## Your goal
Search the data for the word "automatically" and copy out every line that has it.

## Items listed in a dataset
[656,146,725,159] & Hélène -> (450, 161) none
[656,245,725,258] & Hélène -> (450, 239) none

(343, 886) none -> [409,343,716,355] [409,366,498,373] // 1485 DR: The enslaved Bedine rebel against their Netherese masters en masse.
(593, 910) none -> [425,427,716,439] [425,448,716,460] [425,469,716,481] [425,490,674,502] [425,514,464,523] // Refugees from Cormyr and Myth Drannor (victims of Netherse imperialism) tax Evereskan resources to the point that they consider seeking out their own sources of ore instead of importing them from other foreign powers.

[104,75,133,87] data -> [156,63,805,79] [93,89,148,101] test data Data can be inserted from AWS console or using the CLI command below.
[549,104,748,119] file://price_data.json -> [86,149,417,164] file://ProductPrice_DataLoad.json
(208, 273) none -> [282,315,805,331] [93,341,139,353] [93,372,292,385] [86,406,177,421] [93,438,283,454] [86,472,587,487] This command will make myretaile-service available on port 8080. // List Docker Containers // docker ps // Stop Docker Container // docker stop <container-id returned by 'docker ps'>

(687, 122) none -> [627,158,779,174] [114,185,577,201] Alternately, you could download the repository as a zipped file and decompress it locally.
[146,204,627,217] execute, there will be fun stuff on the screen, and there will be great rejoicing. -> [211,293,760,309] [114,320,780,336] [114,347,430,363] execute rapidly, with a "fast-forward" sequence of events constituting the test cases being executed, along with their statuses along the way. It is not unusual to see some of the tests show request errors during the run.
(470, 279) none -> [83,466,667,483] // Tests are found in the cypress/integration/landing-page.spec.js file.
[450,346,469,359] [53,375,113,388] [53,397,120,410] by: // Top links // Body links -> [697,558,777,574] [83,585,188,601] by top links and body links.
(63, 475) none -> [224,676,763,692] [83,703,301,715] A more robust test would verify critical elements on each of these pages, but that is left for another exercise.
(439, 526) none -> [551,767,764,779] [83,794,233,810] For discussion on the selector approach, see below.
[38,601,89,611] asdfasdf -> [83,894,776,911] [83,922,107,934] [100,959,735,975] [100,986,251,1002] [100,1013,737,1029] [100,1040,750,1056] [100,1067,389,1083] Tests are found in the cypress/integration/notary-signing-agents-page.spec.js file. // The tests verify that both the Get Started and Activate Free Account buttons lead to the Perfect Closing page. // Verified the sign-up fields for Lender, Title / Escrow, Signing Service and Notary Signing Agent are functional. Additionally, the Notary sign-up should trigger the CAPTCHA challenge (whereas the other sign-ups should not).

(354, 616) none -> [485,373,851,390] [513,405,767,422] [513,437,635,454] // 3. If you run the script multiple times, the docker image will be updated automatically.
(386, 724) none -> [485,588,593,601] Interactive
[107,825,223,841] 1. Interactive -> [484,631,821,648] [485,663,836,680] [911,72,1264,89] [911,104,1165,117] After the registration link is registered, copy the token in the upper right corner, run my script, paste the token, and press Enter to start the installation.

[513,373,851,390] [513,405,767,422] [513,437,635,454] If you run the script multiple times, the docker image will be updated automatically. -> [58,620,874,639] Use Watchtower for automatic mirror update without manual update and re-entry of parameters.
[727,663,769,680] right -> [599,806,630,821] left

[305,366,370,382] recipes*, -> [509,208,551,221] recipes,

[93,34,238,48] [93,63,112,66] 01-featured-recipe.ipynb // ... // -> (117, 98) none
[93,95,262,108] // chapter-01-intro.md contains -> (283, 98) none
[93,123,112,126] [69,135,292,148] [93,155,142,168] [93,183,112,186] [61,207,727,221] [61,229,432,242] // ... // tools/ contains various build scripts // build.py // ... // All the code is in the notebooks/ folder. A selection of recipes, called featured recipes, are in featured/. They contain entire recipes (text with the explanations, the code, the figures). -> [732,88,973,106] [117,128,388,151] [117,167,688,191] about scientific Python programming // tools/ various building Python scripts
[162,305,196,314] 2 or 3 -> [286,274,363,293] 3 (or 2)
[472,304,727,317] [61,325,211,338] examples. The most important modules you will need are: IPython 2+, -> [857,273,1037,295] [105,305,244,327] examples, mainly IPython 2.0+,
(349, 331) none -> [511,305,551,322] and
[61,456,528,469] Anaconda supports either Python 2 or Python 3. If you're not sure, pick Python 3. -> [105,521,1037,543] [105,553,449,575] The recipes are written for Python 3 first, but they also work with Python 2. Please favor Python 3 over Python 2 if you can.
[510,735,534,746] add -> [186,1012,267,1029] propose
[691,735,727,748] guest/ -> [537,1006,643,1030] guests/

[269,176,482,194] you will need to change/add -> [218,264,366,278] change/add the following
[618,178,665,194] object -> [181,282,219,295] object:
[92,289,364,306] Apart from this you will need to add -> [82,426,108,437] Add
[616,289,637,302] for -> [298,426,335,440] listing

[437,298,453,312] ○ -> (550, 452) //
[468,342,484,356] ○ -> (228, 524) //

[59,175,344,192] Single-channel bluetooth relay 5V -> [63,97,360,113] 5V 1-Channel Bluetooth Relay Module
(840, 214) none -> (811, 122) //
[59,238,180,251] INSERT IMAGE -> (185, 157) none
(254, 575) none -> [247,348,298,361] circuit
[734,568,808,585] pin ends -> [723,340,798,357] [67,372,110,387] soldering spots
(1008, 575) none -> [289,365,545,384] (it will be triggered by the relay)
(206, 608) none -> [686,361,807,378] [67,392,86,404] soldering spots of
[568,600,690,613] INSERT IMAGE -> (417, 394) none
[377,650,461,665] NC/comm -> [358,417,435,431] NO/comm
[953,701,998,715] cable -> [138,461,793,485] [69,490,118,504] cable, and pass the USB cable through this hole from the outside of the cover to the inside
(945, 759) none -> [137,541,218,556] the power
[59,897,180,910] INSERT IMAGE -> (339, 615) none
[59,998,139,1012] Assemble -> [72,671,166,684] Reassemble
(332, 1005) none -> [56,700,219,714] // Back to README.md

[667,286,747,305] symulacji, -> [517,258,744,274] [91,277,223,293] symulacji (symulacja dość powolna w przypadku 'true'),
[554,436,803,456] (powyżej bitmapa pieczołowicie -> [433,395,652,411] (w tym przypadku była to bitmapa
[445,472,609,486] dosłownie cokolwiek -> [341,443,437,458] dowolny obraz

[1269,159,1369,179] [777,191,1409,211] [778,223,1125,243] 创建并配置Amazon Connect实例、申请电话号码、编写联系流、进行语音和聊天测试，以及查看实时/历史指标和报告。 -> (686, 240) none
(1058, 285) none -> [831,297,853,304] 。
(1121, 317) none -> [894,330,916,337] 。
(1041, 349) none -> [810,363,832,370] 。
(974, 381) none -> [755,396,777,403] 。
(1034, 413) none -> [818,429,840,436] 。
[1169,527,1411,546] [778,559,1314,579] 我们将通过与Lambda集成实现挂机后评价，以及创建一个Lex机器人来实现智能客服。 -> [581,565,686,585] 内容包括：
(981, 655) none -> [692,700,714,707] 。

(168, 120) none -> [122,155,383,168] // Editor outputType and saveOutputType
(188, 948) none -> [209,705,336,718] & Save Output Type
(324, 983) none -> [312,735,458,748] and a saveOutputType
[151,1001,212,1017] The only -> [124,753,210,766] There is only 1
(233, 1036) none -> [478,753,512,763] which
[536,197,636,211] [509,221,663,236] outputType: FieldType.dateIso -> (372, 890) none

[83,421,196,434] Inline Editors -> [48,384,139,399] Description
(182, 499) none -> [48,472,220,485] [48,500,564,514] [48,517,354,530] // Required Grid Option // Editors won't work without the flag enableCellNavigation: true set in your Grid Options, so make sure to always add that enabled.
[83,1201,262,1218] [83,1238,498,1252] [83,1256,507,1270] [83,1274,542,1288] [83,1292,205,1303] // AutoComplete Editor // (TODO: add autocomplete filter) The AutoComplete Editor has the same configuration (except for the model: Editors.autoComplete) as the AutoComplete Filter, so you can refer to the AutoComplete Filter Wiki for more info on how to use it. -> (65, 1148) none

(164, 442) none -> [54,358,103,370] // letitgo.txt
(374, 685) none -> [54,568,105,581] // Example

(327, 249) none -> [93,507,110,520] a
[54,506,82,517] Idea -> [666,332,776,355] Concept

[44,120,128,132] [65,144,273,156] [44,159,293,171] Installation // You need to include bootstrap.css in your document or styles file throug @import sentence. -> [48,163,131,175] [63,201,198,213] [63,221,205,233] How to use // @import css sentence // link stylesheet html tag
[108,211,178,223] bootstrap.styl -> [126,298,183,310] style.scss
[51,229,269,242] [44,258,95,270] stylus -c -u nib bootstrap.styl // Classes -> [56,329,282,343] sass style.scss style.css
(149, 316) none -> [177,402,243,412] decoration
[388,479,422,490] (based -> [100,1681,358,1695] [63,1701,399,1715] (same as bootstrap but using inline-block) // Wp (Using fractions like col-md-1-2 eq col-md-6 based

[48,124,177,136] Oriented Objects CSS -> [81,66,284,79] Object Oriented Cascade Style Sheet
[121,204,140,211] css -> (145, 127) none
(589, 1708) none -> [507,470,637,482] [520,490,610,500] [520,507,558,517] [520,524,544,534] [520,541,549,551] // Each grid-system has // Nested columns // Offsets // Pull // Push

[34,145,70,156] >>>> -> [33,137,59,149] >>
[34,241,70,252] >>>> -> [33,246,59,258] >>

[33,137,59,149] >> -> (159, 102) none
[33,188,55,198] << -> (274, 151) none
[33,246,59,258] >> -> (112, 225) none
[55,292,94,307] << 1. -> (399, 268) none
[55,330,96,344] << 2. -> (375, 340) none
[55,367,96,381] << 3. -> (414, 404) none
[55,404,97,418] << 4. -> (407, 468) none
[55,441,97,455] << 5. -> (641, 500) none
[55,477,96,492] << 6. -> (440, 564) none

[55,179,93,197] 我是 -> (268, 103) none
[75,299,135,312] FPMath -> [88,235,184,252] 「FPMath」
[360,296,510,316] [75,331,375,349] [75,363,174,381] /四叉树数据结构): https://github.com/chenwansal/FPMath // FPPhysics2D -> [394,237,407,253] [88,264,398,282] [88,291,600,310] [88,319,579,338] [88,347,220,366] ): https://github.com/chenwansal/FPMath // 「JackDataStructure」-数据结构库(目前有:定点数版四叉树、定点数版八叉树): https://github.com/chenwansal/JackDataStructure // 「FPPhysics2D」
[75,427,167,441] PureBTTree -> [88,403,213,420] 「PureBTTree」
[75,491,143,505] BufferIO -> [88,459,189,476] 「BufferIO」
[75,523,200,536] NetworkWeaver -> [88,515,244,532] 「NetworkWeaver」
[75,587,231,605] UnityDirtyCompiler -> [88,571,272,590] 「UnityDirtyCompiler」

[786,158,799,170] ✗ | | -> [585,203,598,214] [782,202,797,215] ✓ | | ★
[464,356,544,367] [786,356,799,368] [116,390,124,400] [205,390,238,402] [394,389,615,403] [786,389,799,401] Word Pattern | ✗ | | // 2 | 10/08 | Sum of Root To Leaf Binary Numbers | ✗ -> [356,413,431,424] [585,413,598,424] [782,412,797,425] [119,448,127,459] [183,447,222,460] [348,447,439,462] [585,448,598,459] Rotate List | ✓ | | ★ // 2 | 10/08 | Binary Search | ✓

## Response area
(354, 616) none -> [485,373,851,390] [513,405,767,422] [513,437,635,454] // 3. If you run the script multiple times, the docker image will be updated automatically.
[513,373,851,390] [513,405,767,422] [513,437,635,454] If you run the script multiple times, the docker image will be updated automatically. -> [58,620,874,639] Use Watchtower for automatic mirror update without manual update and re-entry of parameters.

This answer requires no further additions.